(About this exercise):
Whenever the string "body" turns up in a line of the data below, copy that line.

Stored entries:
==*==

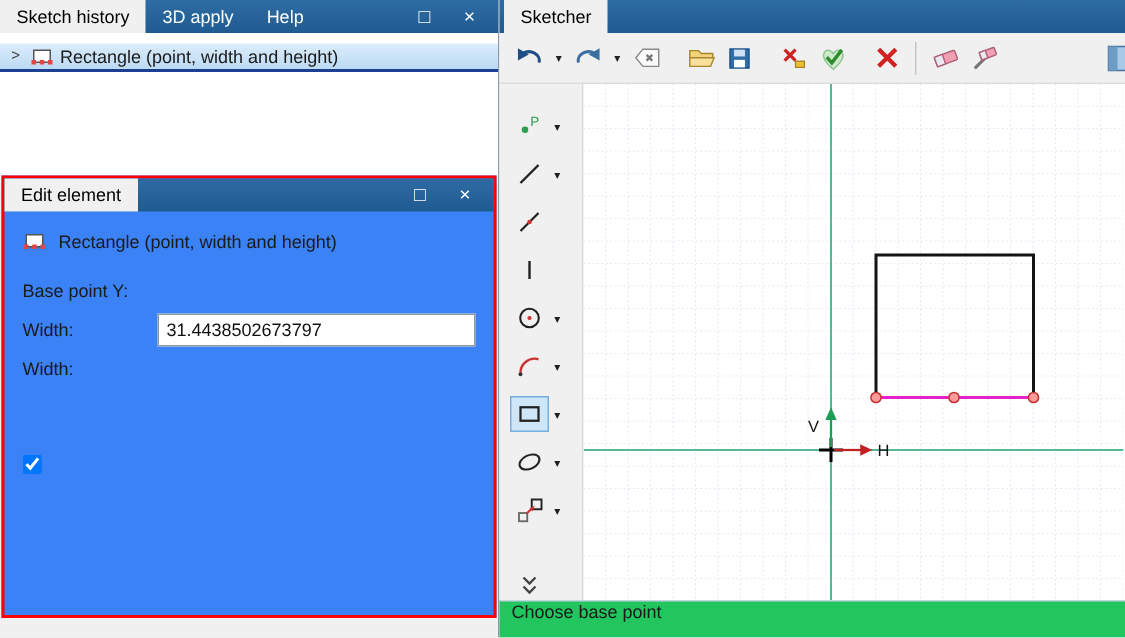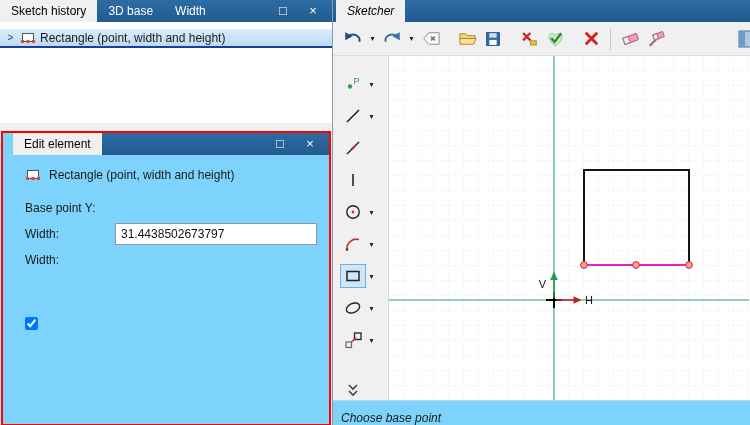--- a/index.html
+++ b/index.html
@@ -65,7 +65,7 @@
   <section class="history">
     <header class="titlebar">
       <div class="tab active">Sketch history</div>
-      <div class="tab">3D base</div>
+      <div class="tab">3D apply</div>
       <div class="tab">Width</div>
       <div class="winbtns">
         <span class="winbtn">□</span>

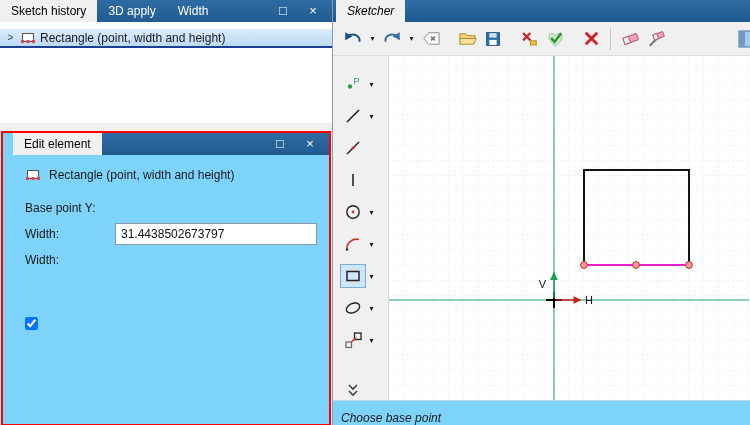--- a/index.html
+++ b/index.html
@@ -66,7 +66,7 @@
     <header class="titlebar">
       <div class="tab active">Sketch history</div>
       <div class="tab">3D apply</div>
-      <div class="tab">Width</div>
+      <div class="tab">Help</div>
       <div class="winbtns">
         <span class="winbtn">□</span>
         <span class="winbtn">×</span>

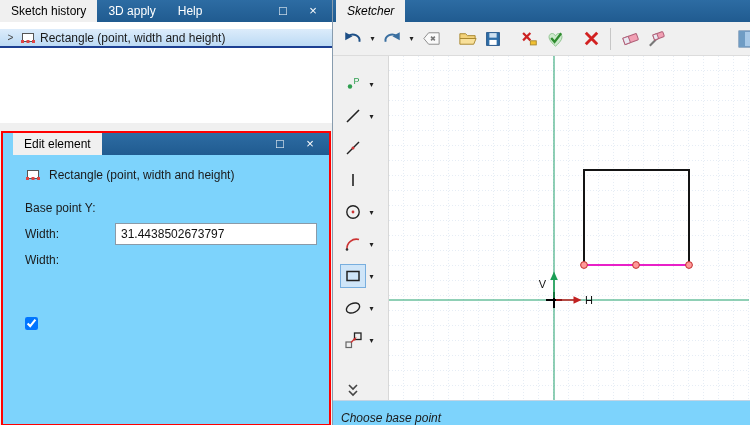--- a/index.html
+++ b/index.html
@@ -37,7 +37,7 @@
 
   
   .right { position:absolute; left:333px; top:0; width:417px; height:425px; display:flex; flex-direction:column; background:#f0f0f0; }
-  .right .titlebar .tab.active { margin-left:3px;font-style:italic; }
+  .right .titlebar .tab.active { margin-left:3px; }
   .toolbar { position:relative; height:34px; background:#f0f0f0; border-bottom:1px solid #dcdcdc; display:flex; align-items:center; padding-left:8px; gap:2px; overflow:hidden; flex:none; }
   .tbtn { width:24px; height:24px; border:none; background:transparent; display:flex; align-items:center; justify-content:center; padding:0; }
   .dd { width:11px; font-size:8px; color:#222; text-align:center; }

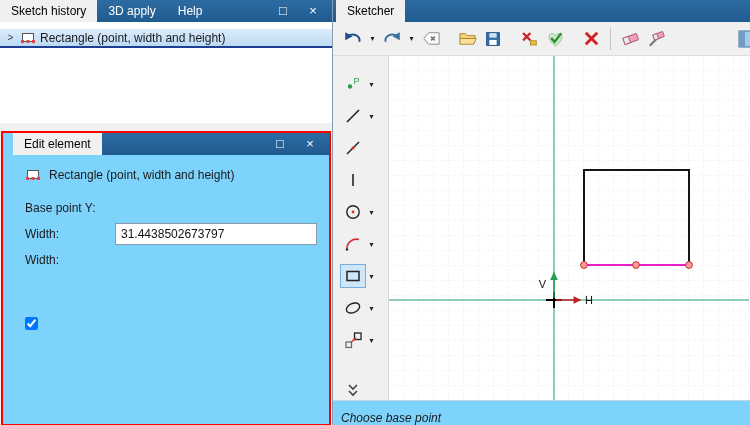--- a/index.html
+++ b/index.html
@@ -26,7 +26,7 @@
   .tree-label { white-space:nowrap; }
 
   
-  .edit { position:absolute; left:1px; top:131px; width:330px; height:295px; border:2px solid #ff0000; background:#7dd3fc; display:flex; flex-direction:column;padding-left:10px; }
+  .edit { position:absolute; left:1px; top:117px; width:330px; height:295px; border:2px solid #ff0000; background:#3b82f6; display:flex; flex-direction:column; }
   .edit-body { padding:10px 12px 0 12px; flex:1; }
   .elem-header { display:flex; align-items:center; gap:8px; padding:2px 0 10px 0; }
   .field-row { display:flex; align-items:center; margin-top:8px; }

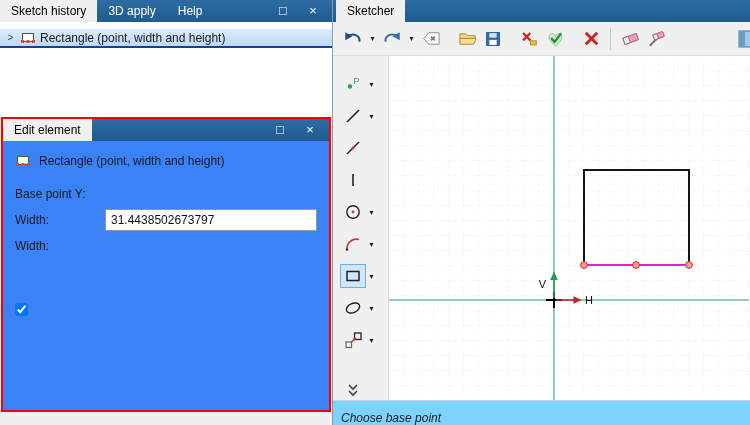--- a/index.html
+++ b/index.html
@@ -55,7 +55,7 @@
   .canvas { flex:1; position:relative; background:#fff; overflow:hidden; }
   .canvas-svg { position:absolute; left:0; top:0; }
 
-  .statusbar { height:25px; background:#7dd3fc; border-top:1px solid #c3d4e4; display:flex; align-items:flex-end; padding-left:8px; flex:none;font-style:italic; }
+  .statusbar { height:25px; background:#22c55e; border-top:1px solid #c3d4e4; display:flex; align-items:flex-start; padding-left:8px; flex:none; }
 </style>
 </head>
 <body>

==*==

(Output for this exercise):
   .edit-body { padding:10px 12px 0 12px; flex:1; }
 <body>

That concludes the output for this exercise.